- A proposed Chinese law would strictly police data transmitted outside of the country if authorities deem the information a threat to national security, according to reports from International Business Times and Reuters. The proposed law would impact economic, technological and scientific data.
- The Cyberspace Administration of China would look at both the security measures and potential threats to national security for businesses transferring more than 1,000 gigabytes of data or transferring data sets impacting more than 500,000 users, Reuters reports.
- Intended to help ensure personal cybersecurity, companies would be required to receive user consent before transferring data overseas.
The proposed legislation is an extension of a November law, which requires companies to store business info and data on Chinese citizens locally. To transfer the data abroad, organizations must first receive permission and companies suspected of misconduct are required to give full data access to government investigators.

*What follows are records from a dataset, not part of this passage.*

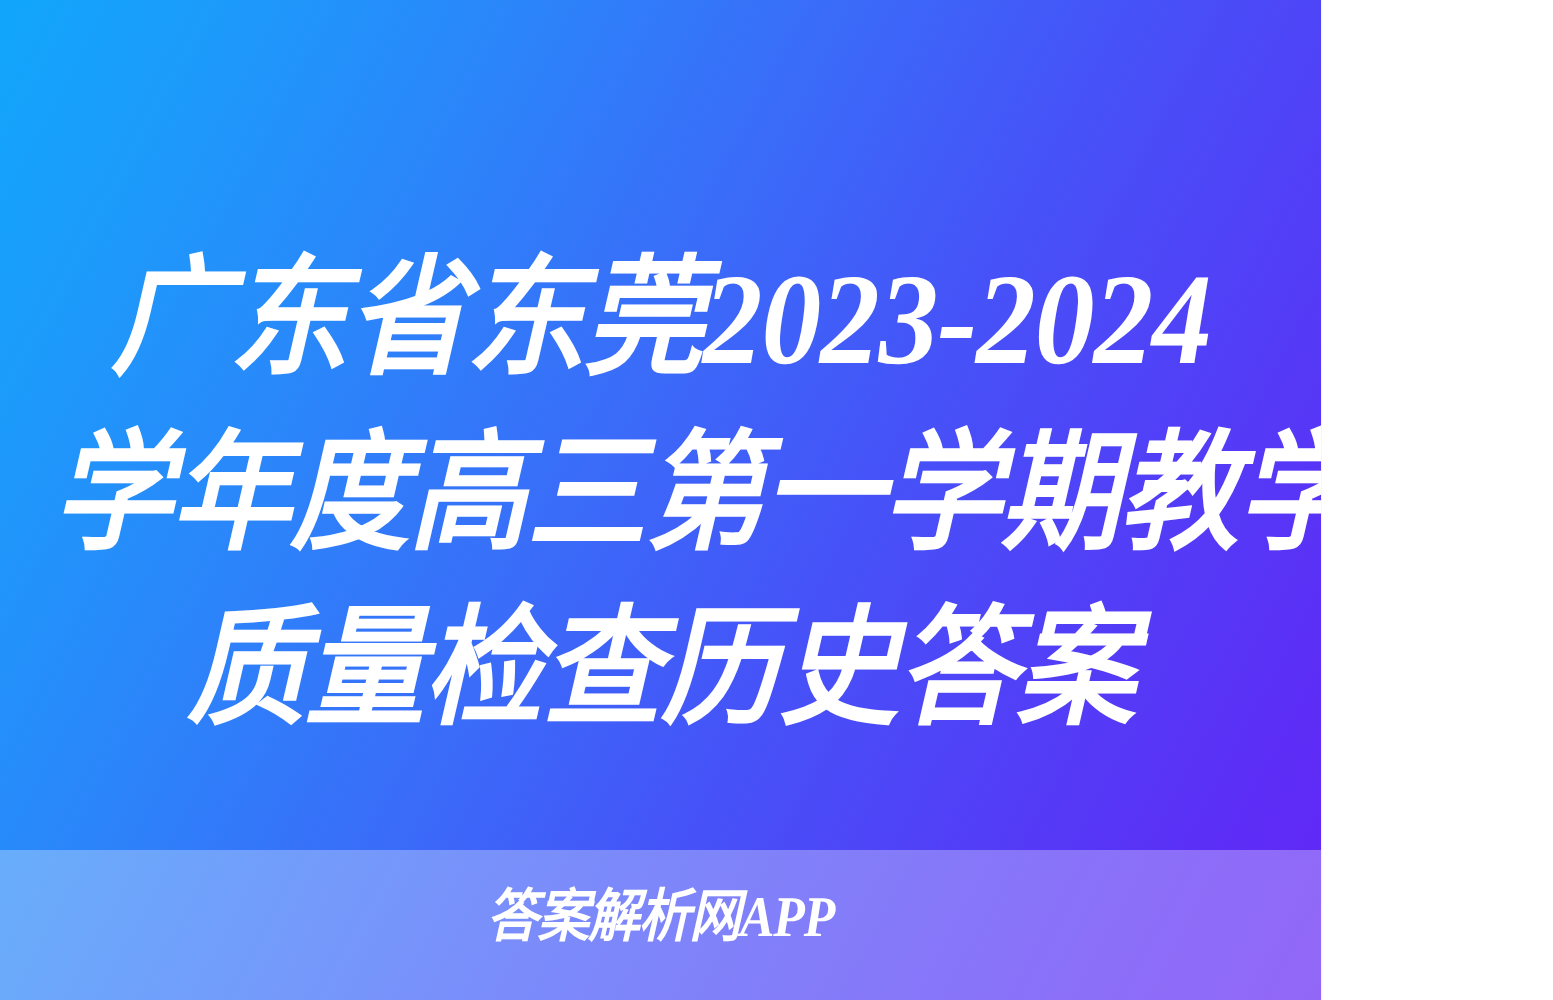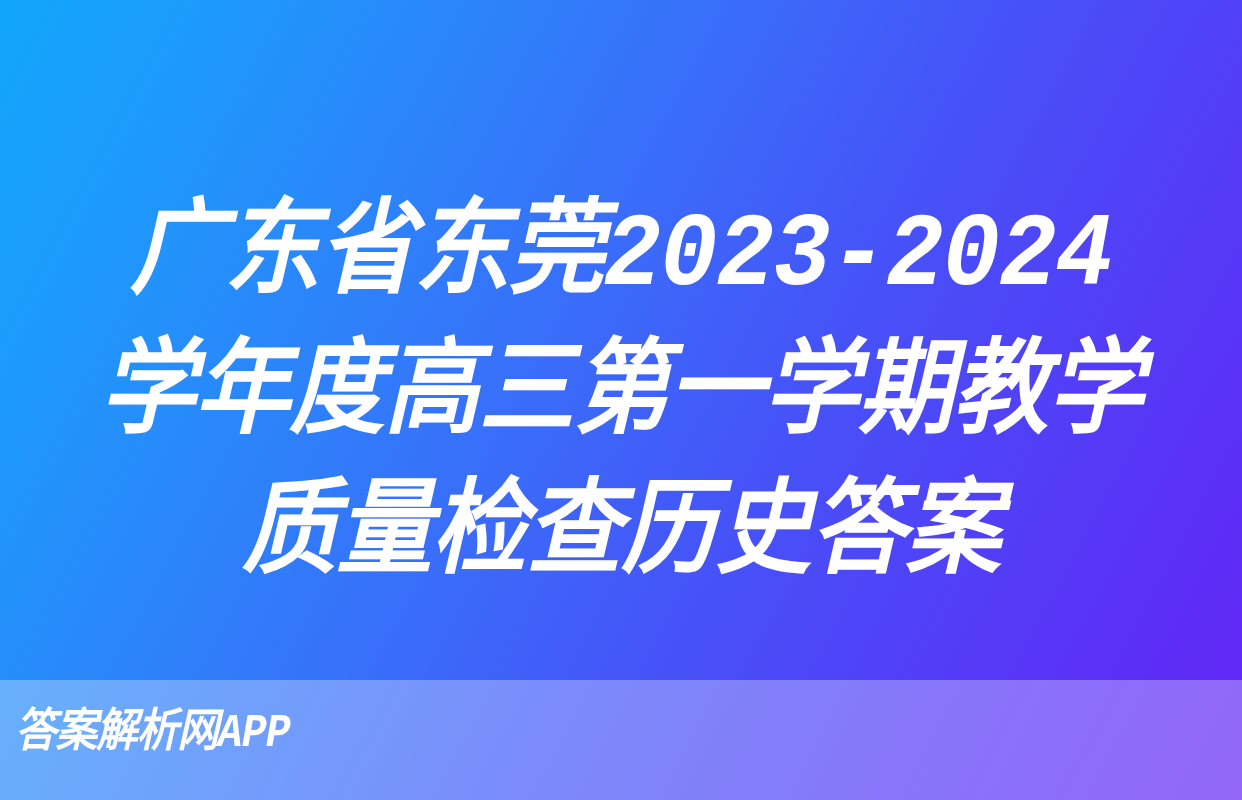--- a/index.html
+++ b/index.html
@@ -12,10 +12,10 @@
   
   .canvas {
     position: relative;
-    width: 1242px;
+    width: 1057px;
     height: 800px;
     overflow: hidden;
-    font-family: Liberation Mono, monospace;
+    font-family: Liberation Serif, serif;
     -webkit-font-smoothing: antialiased;
   }
 

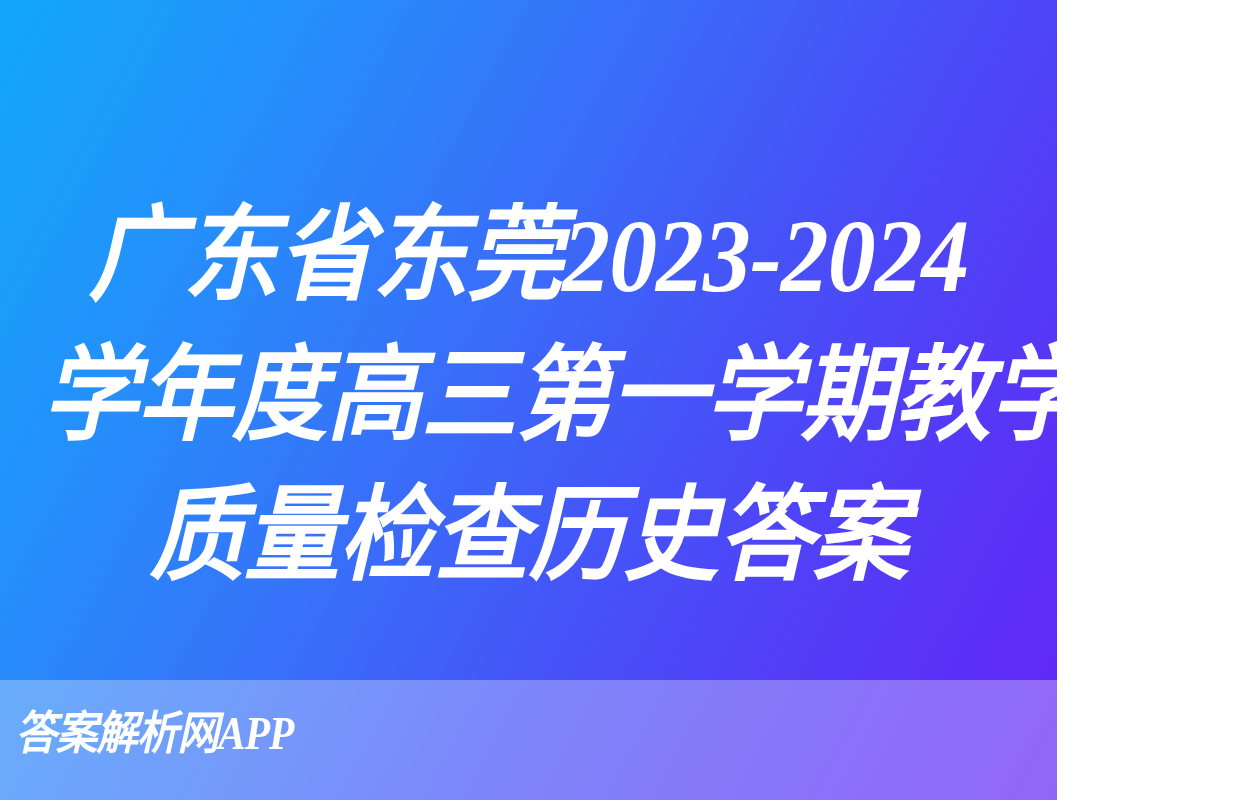--- a/index.html
+++ b/index.html
@@ -73,6 +73,7 @@
     left: 0;
     right: 0;
     top: 708px;
+    text-align: center;
     z-index: 4;
   }
 

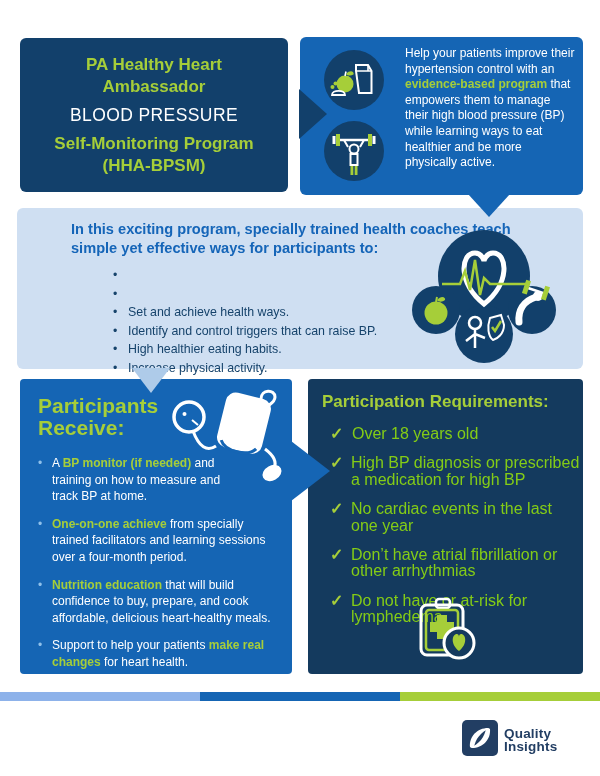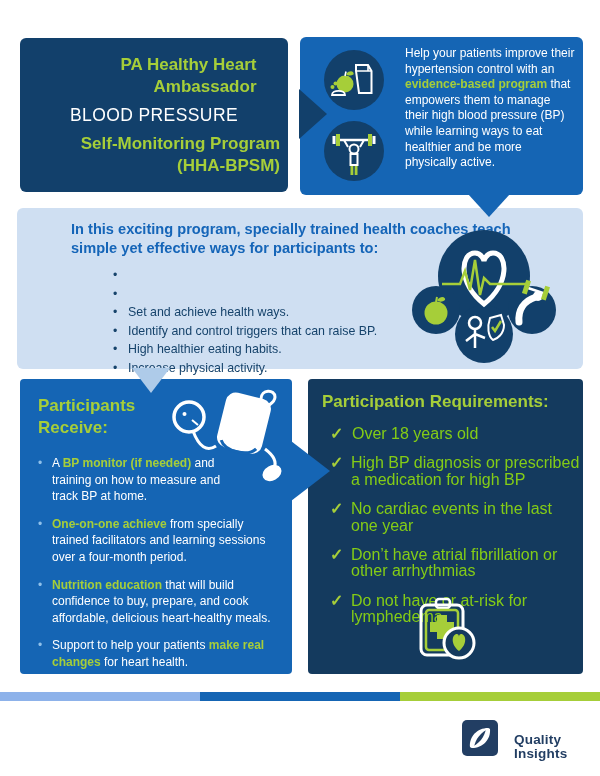--- a/index.html
+++ b/index.html
@@ -9,7 +9,7 @@
   
   .title-box { position:absolute; left:20px; top:38px; width:268px; height:154px;
     background:#12406b; border-radius:6px; display:flex; flex-direction:column;
-    justify-content:center; align-items:center; text-align:right; }
+    justify-content:center; align-items:center; text-align:center; }
   .title-green-1 { color:#a6ce39; font-size:17px; font-weight:bold; line-height:22px; width:205px; }
   .title-white  { color:#ffffff; font-size:17.5px; font-weight:normal; letter-spacing:.4px; margin:7px 0; }
   .title-green-2 { color:#a6ce39; font-size:17px; font-weight:bold; line-height:22px; width:252px; }

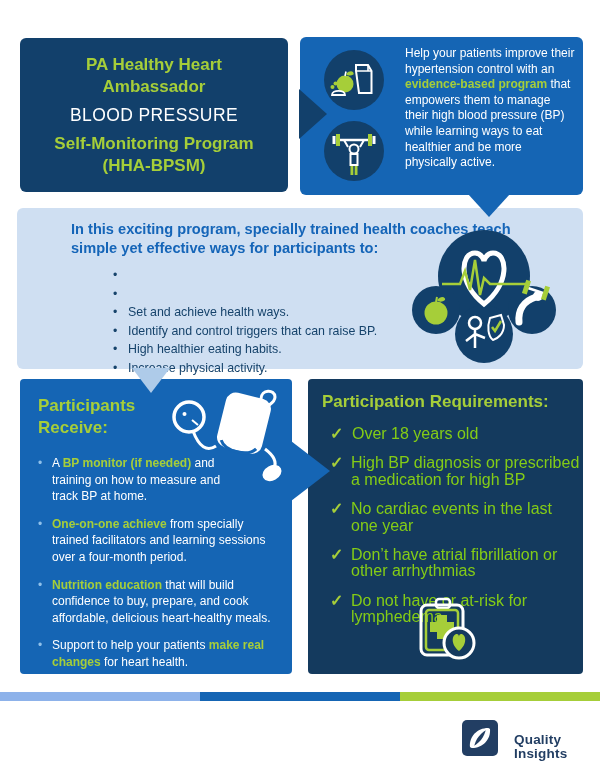--- a/index.html
+++ b/index.html
@@ -47,7 +47,7 @@
   .participants-box { position:absolute; left:20px; top:379px; width:272px; height:295px;
     background:#1565b4; border-radius:4px; }
   .participants-heading { margin:16px 0 4px 18px; width:150px; color:#a6ce39;
-    font-size:17px; font-weight:bold; line-height:22px; }
+    font-size:21px; font-weight:bold; line-height:22px; }
   .bp-icon { position:absolute; right:2px; top:6px; }
   .participants-list { list-style:none; margin:16px 8px 0 18px; }
   .participants-list li { display:flex; margin-bottom:11px; }

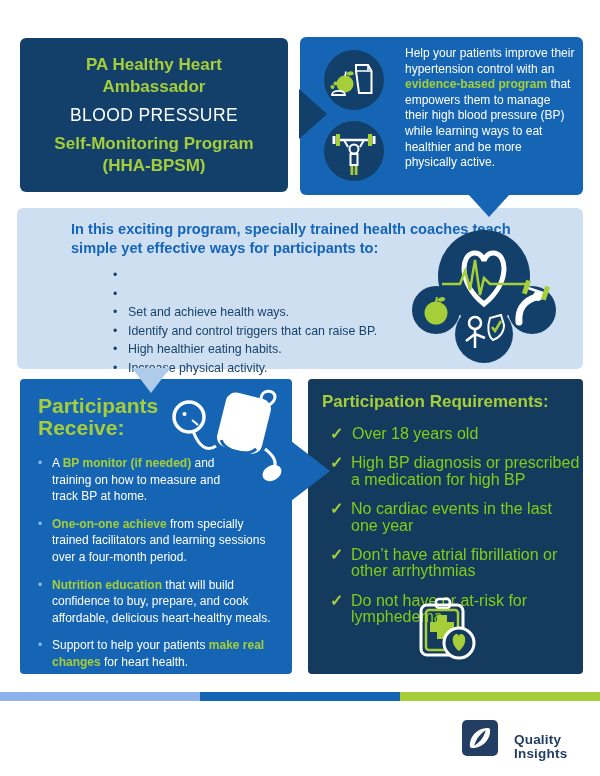--- a/index.html
+++ b/index.html
@@ -73,7 +73,7 @@
   .footer-bar { position:absolute; left:0; top:692px; width:600px; height:9px; display:flex; }
   .bar-seg { height:9px; width:200px; }
   .seg-1 { background:#8db2ea; } .seg-2 { background:#1565b4; } .seg-3 { background:#a6ce39; }
-  .logo { position:absolute; left:462px; top:720px; display:flex; align-items:flex-end; gap:16px; }
+  .logo { position:absolute; left:462px; top:720px; display:flex; align-items:center; gap:6px; }
   .logo-text { display:flex; flex-direction:column; color:#223e63; font-size:13.5px;
     font-weight:bold; line-height:13.5px; letter-spacing:.2px; }
 </style>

But foreign tech companies have pushed back on the legislation, which is set to go into effect in June. Tech companies say the law, in effect, requires them to turn over intellectual property and create back doors in products.
The proposed measure is even more restricttive, potentially hampering organizations from transferring data abroad. Through the lens of security concerns, Chinese authorities could stop the free flow of data outside the country, potentially impacting how companies do business in China. Similar to the November law, the proposed legislation could put a damper on organizations conducting business with China.
The Chinese market holds a lot of promise for expansion for tech companies — Gartner values the Chinese IT market at $340 billion. And with organizations in the country making strides in advanced computing, restricting the outbound flow of data and scientific research could negatively impact tech industry innovation as a whole.